United States District Court, District of Kansas
Dec 27, 2021
2:21-CR-20015-HLT (D. Kan. Dec. 27, 2021)

Opinion

2:21-CR-20015-HLT

12-27-2021

UNITED STATES OF AMERICA, Plaintiff, v. DONNIVON JONES, Defendant.


MEMORANDUM AND ORDER

HOLLY L. TEETER UNITED STATES DISTRICT JUDGE.

Defendant Donnivon Jones is charged with possession with intent to distribute 500 grams or more of methamphetamine after a trooper stopped the vehicle he was driving and discovered over 100 pounds of methamphetamine. Defendant moves to suppress the evidence and argues that the trooper violated his Fourth Amendment rights by unlawfully prolonging the traffic stop without reasonable suspicion. Doc. 18. Defendant contends the stop became unlawful when the trooper returned his papers. Because the trooper developed reasonable suspicion of criminal activity before returning Defendant's papers, the trooper was justified in detaining Defendant until the police K-9 could arrive and perform a dog sniff of the vehicle. The Court thus denies Defendant's motion.

I. BACKGROUND

During the December 8, 2021 hearing, the Court heard testimony from KHP Master Trooper Sean Taylor and KHP Technical Trooper Kody Olson. Based on the witnesses' demeanor and attentiveness during questioning-and given that, at times, they conceded facts not helpful to the government's case-the Court credits the entirety of their testimony. But the Court relays only those portions of their testimony relevant to its resolution of the motion. The Court also admitted Government Exhibits 1-6 and Defendant Exhibit 1.

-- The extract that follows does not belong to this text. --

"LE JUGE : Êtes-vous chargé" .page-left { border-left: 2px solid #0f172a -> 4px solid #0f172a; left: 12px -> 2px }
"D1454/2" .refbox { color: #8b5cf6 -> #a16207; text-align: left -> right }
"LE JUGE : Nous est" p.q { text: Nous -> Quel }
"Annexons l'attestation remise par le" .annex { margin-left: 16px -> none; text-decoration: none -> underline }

On April 1, 2021, Defendant was driving a BMW X5 SUV with a Texas license plate in Douglas County on I-70 heading east near mile post 163. Kansas Highway Patrol (“KHP”) Master Trooper Sean Taylor clocked Defendant traveling 94 miles per hour in a 75 mile per hour zone. Taylor began following Defendant. Taylor also saw Defendant perform a lane change without a signal and saw that Defendant was not wearing a seat belt. It took Defendant approximately 20 seconds to pull over after Taylor activated his lights.

Taylor then approached the vehicle and told Defendant that he pulled him over for speeding, failure to signal a lane change, and failure to wear a seatbelt. Taylor asked Defendant where he was headed, what he was going to do there, and how long he was going to be there. Defendant said he was headed to Kansas City from Dallas to meet and party with some people from Missouri. Defendant said he did not know how long he was staying, but “not long.” Taylor saw that the vehicle was mostly empty except for what appeared to be engine coolant bottles and a backpack on the front passenger floorboard. Taylor asked about the lack of luggage. Defendant responded that it was in line with going somewhere to party and not staying long.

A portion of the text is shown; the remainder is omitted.